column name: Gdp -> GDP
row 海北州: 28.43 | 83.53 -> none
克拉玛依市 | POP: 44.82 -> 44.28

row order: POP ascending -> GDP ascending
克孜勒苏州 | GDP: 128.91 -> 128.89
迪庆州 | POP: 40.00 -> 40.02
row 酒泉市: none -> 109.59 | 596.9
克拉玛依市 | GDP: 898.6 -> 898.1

---

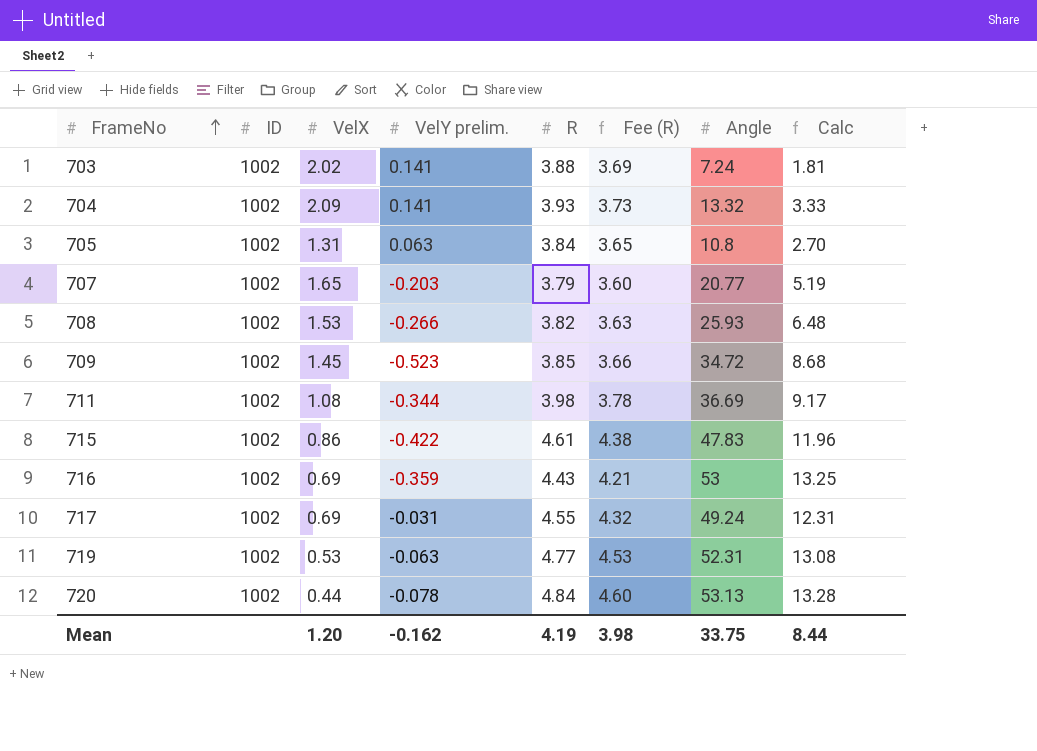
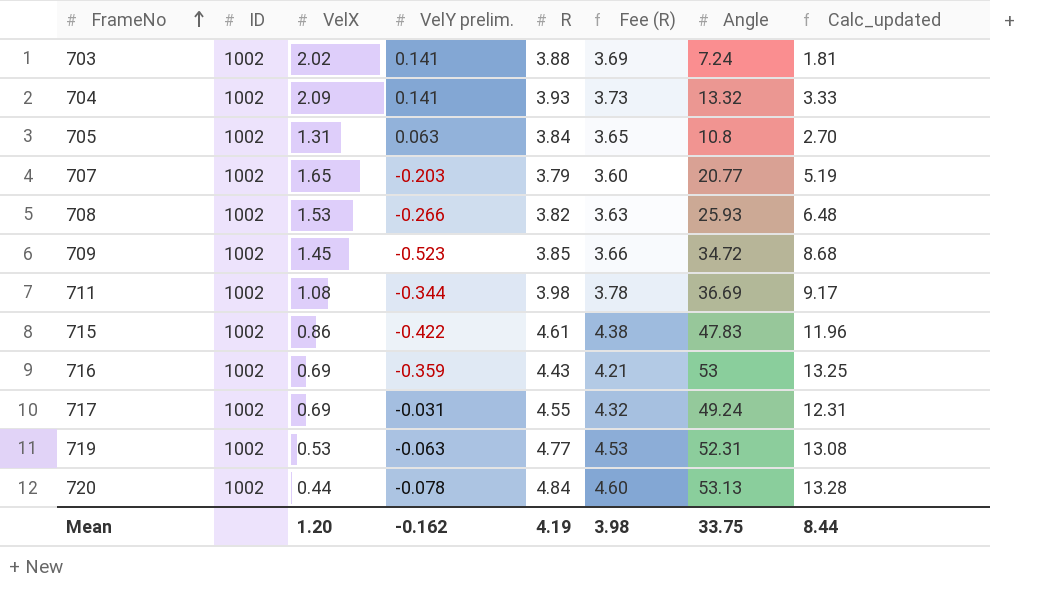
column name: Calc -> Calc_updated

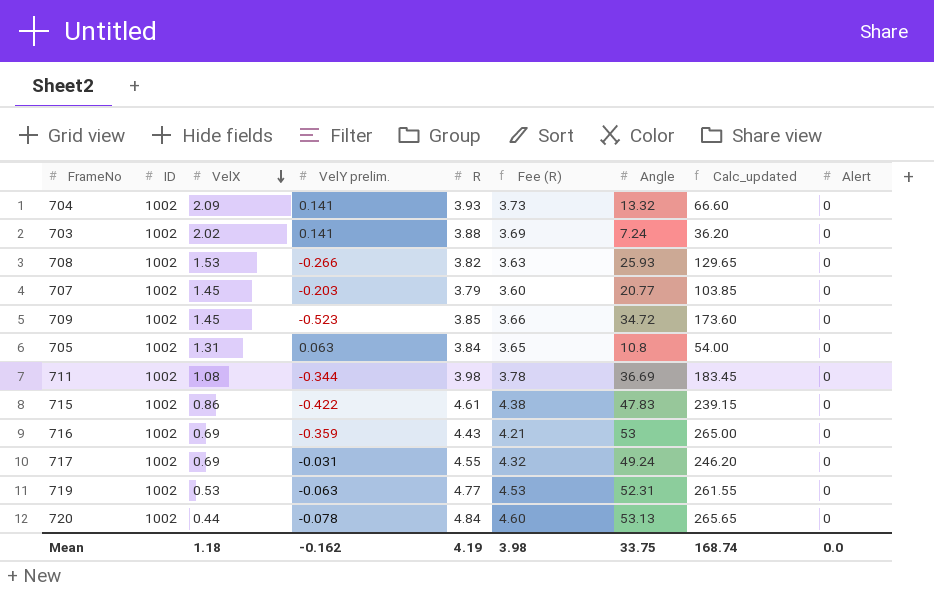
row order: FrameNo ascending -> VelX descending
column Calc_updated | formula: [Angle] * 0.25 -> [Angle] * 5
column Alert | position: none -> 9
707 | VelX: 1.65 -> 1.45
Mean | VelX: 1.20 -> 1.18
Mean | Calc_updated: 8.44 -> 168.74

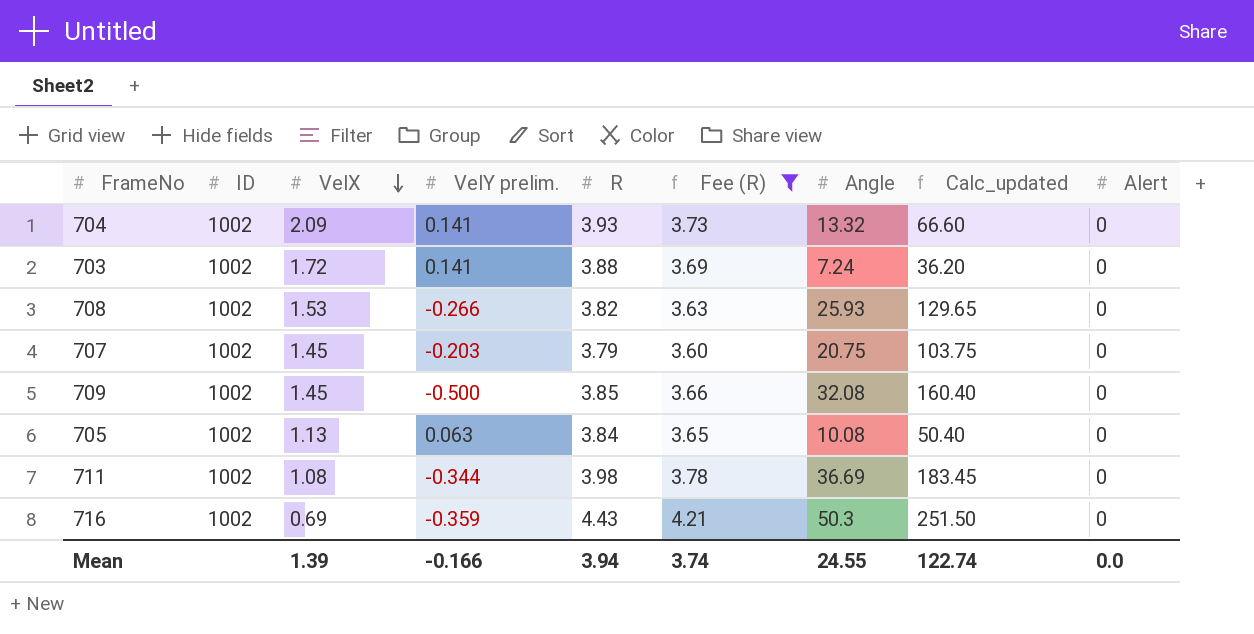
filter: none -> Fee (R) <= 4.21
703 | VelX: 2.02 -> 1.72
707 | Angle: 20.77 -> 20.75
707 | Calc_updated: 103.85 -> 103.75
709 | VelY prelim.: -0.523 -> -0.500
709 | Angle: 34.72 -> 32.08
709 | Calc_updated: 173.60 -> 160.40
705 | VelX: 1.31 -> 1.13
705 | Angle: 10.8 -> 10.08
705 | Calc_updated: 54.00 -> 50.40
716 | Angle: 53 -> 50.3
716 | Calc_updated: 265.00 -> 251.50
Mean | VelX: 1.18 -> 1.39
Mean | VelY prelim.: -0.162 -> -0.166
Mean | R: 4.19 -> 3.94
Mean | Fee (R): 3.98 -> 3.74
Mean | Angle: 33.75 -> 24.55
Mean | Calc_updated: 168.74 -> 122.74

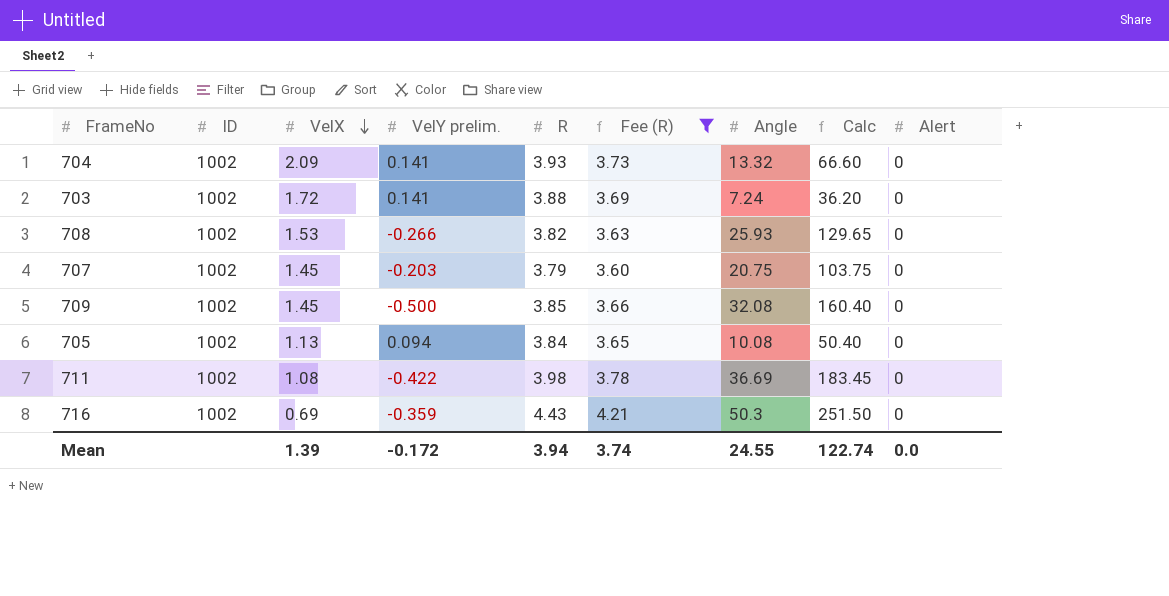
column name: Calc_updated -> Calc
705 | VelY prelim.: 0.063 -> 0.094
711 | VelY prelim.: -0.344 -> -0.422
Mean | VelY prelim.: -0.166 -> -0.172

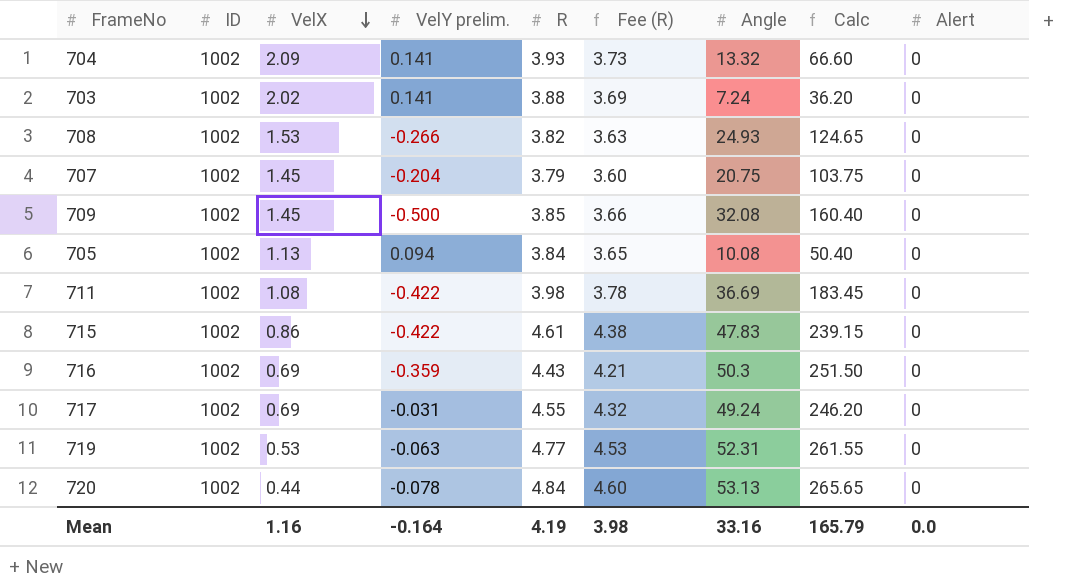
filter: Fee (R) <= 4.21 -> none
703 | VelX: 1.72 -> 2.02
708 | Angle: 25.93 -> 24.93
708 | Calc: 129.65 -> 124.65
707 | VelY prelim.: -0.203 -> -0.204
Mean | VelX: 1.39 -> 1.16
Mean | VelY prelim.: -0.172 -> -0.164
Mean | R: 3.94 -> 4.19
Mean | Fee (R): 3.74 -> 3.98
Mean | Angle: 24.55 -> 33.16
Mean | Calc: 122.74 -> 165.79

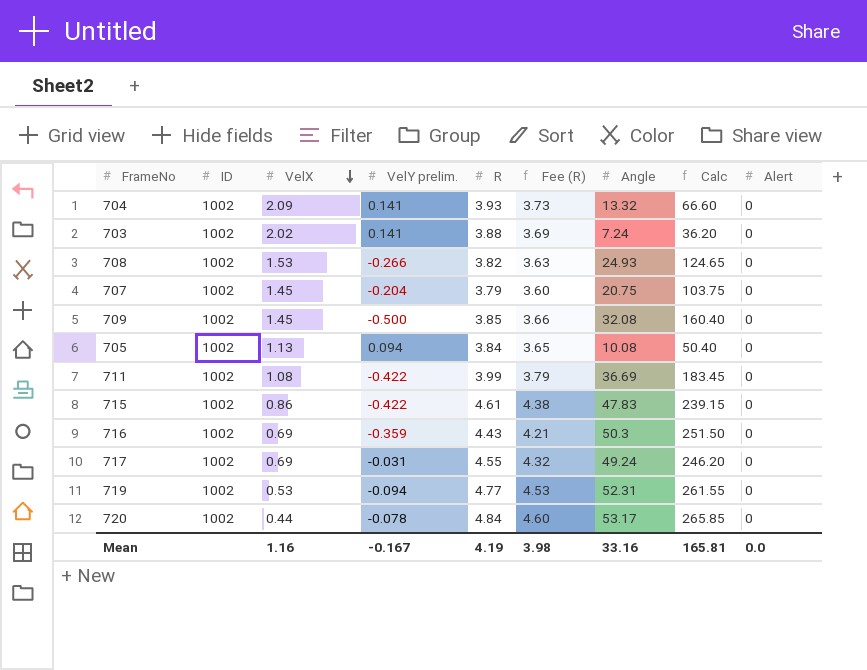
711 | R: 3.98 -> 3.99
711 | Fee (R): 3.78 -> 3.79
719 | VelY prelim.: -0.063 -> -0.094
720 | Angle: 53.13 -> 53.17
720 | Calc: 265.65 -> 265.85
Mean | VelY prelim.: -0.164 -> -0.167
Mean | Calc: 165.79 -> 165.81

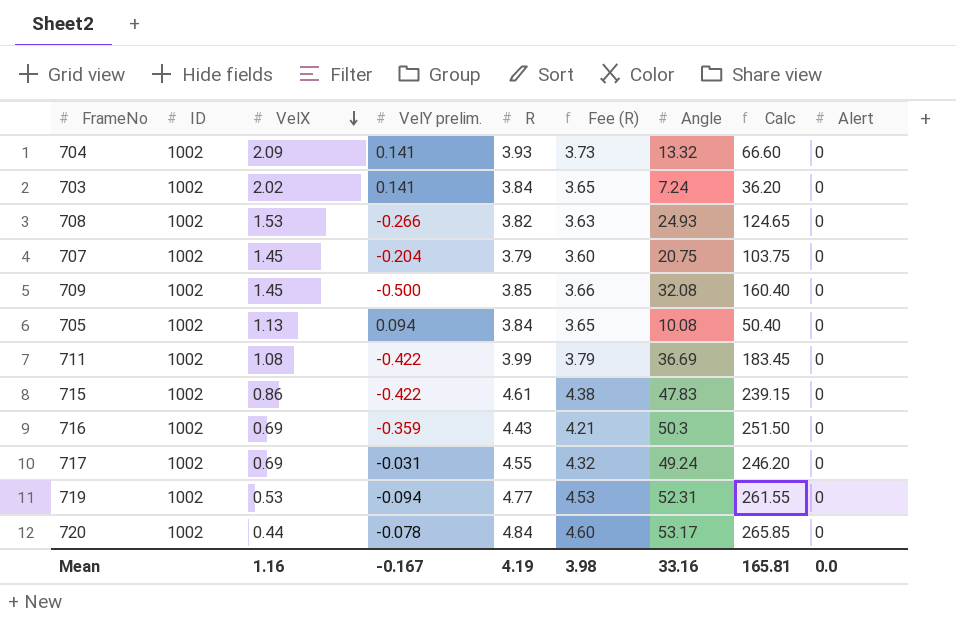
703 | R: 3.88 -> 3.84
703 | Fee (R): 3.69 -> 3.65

---

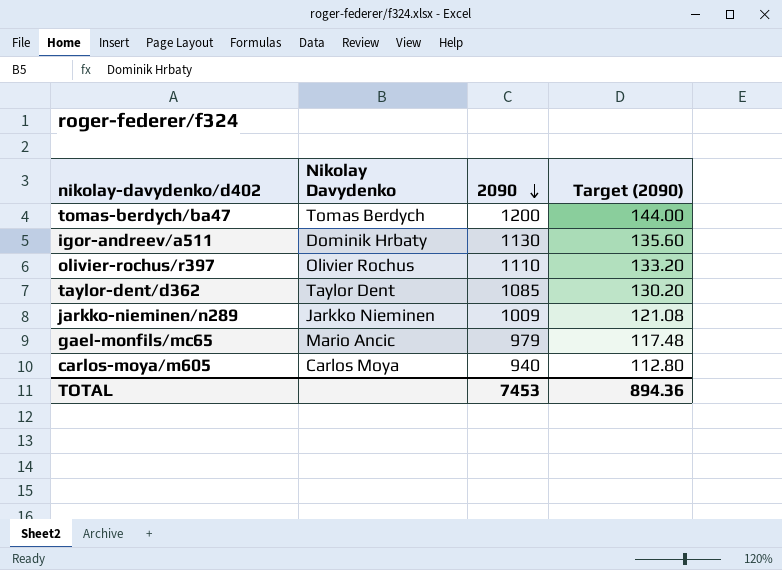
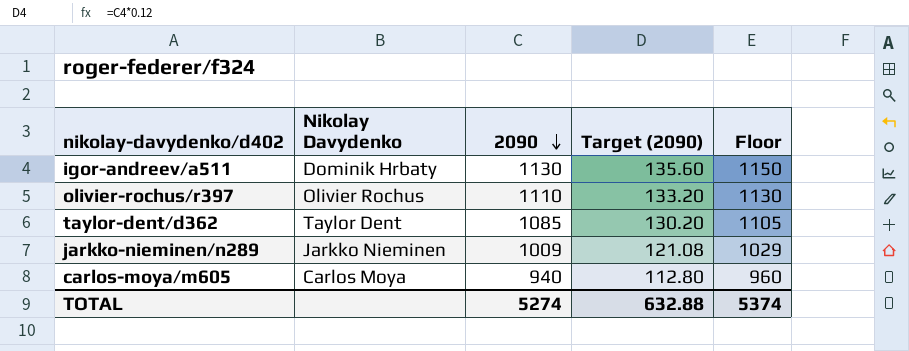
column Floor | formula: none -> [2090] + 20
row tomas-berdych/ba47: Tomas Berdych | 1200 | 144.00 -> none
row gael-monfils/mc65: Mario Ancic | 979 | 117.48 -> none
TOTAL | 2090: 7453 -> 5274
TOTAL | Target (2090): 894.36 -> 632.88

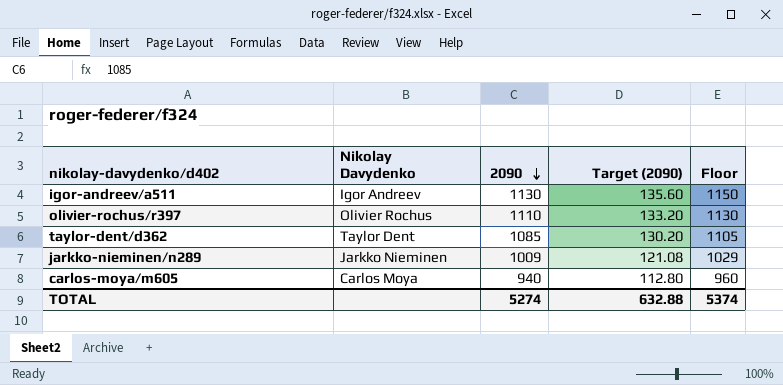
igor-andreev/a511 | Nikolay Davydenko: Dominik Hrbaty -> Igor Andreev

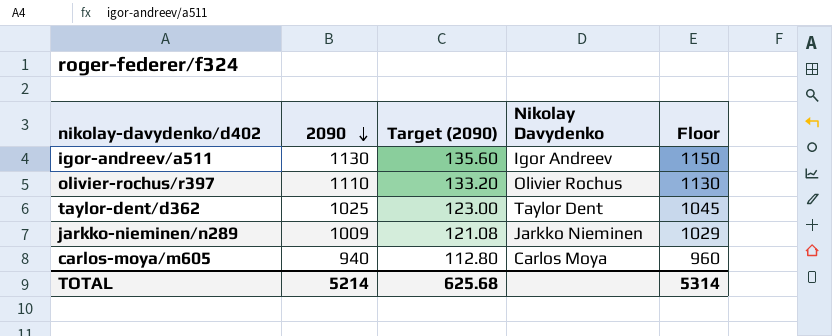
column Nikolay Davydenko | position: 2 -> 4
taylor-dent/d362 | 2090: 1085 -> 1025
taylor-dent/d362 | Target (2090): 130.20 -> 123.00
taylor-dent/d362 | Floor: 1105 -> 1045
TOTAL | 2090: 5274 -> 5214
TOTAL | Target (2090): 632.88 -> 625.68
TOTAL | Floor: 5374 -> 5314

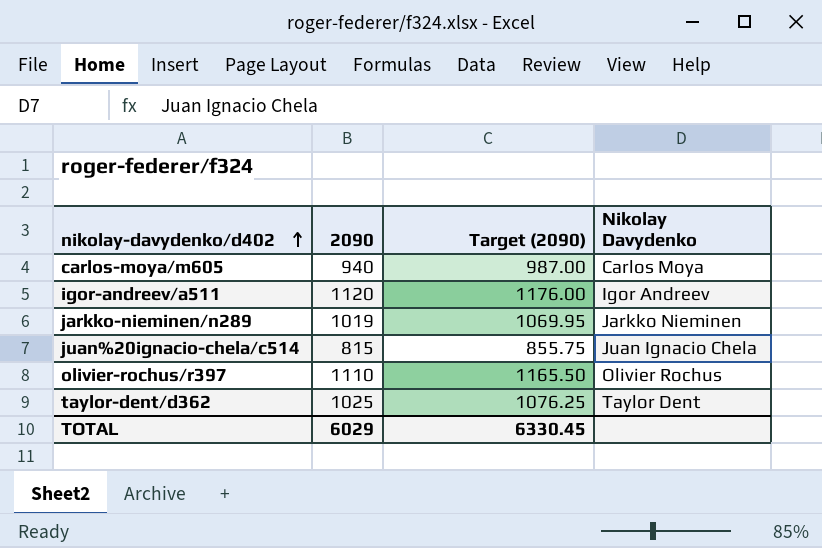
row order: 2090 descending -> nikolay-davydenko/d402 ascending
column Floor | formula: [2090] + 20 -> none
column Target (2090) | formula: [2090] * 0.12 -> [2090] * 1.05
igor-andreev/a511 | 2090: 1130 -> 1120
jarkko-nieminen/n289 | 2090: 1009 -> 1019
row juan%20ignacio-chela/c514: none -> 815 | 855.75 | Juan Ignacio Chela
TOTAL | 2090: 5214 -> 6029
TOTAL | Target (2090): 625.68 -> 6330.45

**How to complete this task:** Extract from the records above the lines from the one containing "column name: Gdp -> GDP" to the one containing "克拉玛依市 | GDP: 898.6 -> 898.1", both lines included, exactly as they appear and with nothing else.

**Worked solution:**
column name: Gdp -> GDP
row 海北州: 28.43 | 83.53 -> none
克拉玛依市 | POP: 44.82 -> 44.28

row order: POP ascending -> GDP ascending
克孜勒苏州 | GDP: 128.91 -> 128.89
迪庆州 | POP: 40.00 -> 40.02
row 酒泉市: none -> 109.59 | 596.9
克拉玛依市 | GDP: 898.6 -> 898.1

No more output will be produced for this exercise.